For mRNA sequencing in Fig. 2a and Supplementary Figure 4a, RNA was isolated from RPE1 TP53KO and RPE1 TP53KO EIF2AKO cells during log-phase growth using an RNeasy Mini kit (Qiagen) according to manufacturer’s instructions. 25 * 106 paired-end reads of 75 bp per sample from a NovaSeq 6000 were aligned to the Hg19 genome build using STAR, to obtain gene-level counts. Genes with low read counts were removed based on the optimal Jaccard similarity index computed using the R package HTSFilter91, and differentially expressed genes were identified using edgeR92.

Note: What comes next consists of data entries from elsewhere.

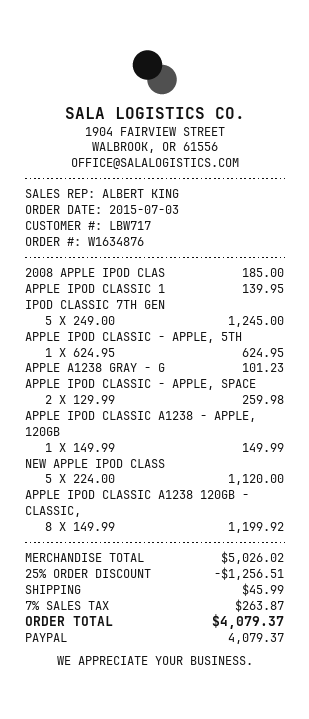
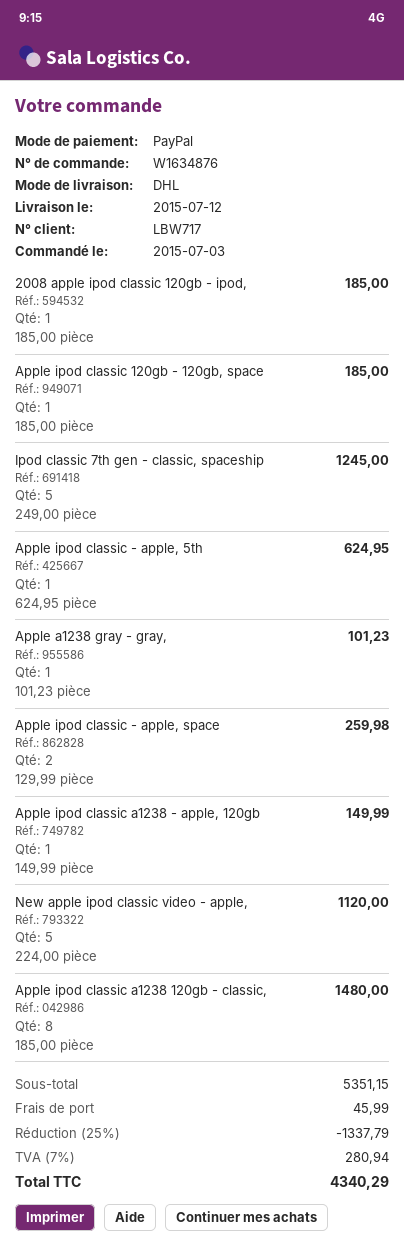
APPLE IPOD CLASSIC 1: 1 x 139.95 = 139.95 -> 1 x 185.00 = 185.00
APPLE IPOD CLASSIC A1238 120GB - CLASSIC,: 8 x 149.99 = 1199.92 -> 8 x 185.00 = 1480.00
subtotal: 5026.02 -> 5351.15
discount: 25% = 1256.51 -> 25% = 1337.79
tax: 7% = 263.87 -> 7% = 280.94
total: 4079.37 -> 4340.29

For mRNA sequencing in Supplementary Fig. 8a, b, total RNA for mRNA-seq was prepared from RPE1 TP53KO PACKO cells harvested after 24 or 48 h of treatment with 250 nM AZD1775 or DMSO in biological duplicate using DirectZol RNA MiniPrep kits (Zymo Research) according to the manufacturer’s instructions. cDNA libraries were generated using TruSeq Stranded Total RNA library kits with Ribo-Zero Gold rRNA depletion (Illumina) and sequenced as 300-nucleotide paired-end reads on a NextSeq500 platform (LTRI NBCC). mRNA-seq reads were processed by alignment with Salmon to the reference transcriptome (human genome assembly GRCh38.p13 cDNA)93. Differential gene expression changes were calculated with DESeq2 with an FDR cutoff <0.1 for gene significance94. Gene set enrichment analyses were first performed with ClusterProfiler95. Gene set enrichment analysis (GSEA) software was used to identify the enrichment of genes transcriptionally regulated by AZD1775 (mRNA-seq) in genes identified by ribosome profiling. For Ribo-Seq profiling in Supplementary Fig. 9, RPE1 TP53KO cells were treated with 1 µM of AZD1775 for 24 h. Ribo-seq was performed as detailed in the Supplemental Methods.

Reporting summary

Further information on research design is available in the Nature Portfolio Reporting Summary linked to this article.